Instructions to follow. Restate the entries below in full, exactly as they read, but without pictures.

Start of Data to examine

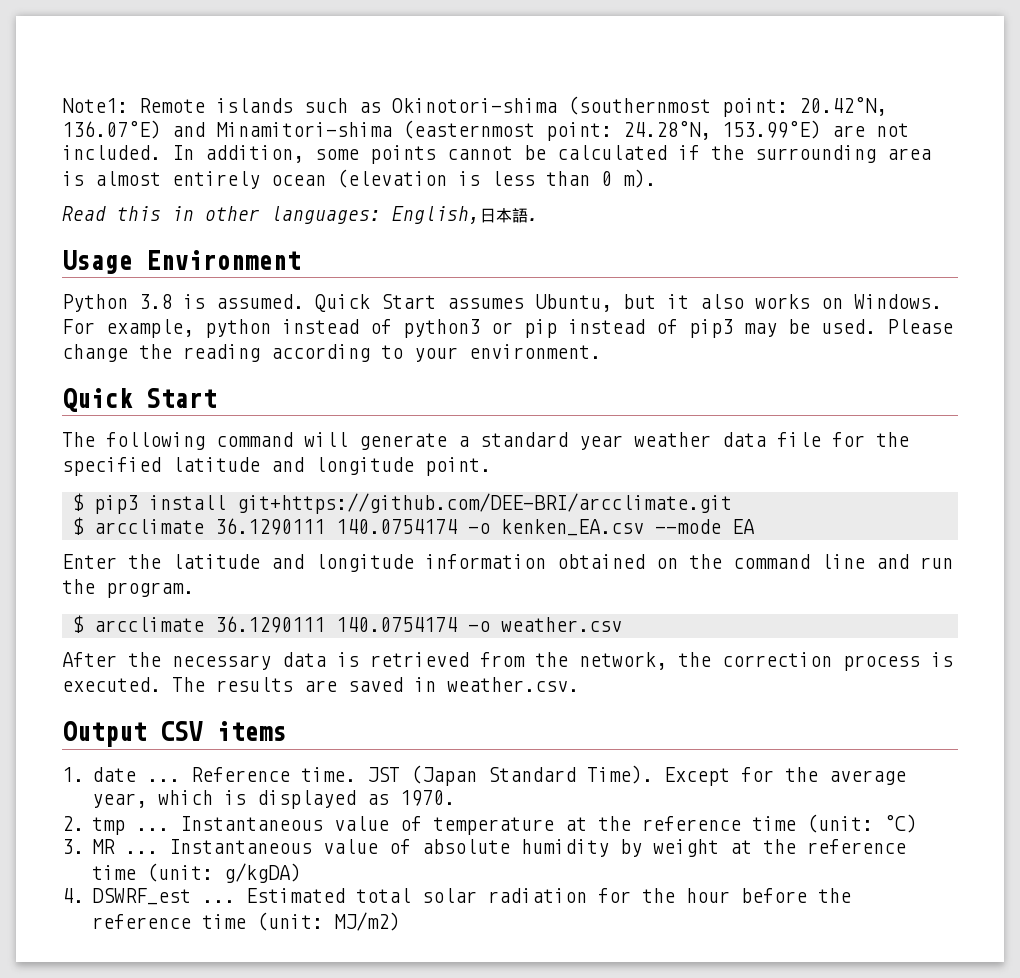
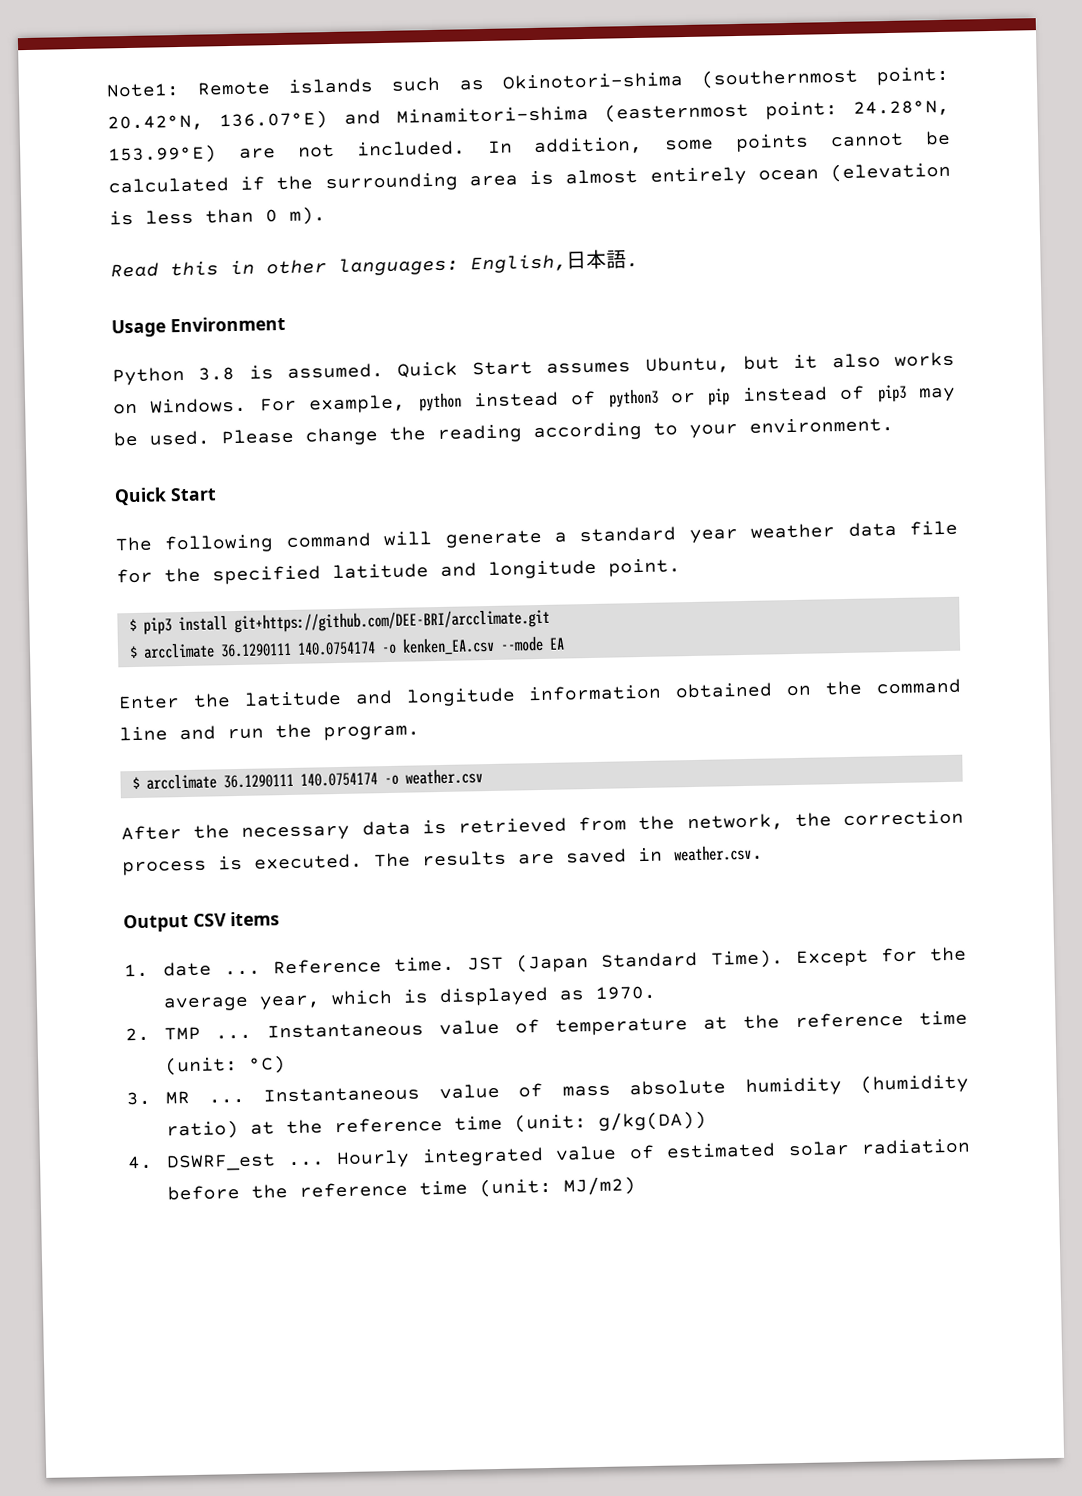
- 2. tmp ...
+ 2. TMP ...
- Instantaneous value of absolute humidity by weight at the reference time (unit: g/kgDA)
+ Instantaneous value of mass absolute humidity (humidity ratio) at the reference time (unit: g/kg(DA))
- Estimated total solar radiation for the hour before the reference time (unit: MJ/m2)
+ Hourly integrated value of estimated solar radiation before the reference time (unit: MJ/m2)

End of Data to examine

Your solution.
- 2. tmp ...
+ 2. TMP ...
- Instantaneous value of absolute humidity by weight at the reference time (unit: g/kgDA)
+ Instantaneous value of mass absolute humidity (humidity ratio) at the reference time (unit: g/kg(DA))
- Estimated total solar radiation for the hour before the reference time (unit: MJ/m2)
+ Hourly integrated value of estimated solar radiation before the reference time (unit: MJ/m2)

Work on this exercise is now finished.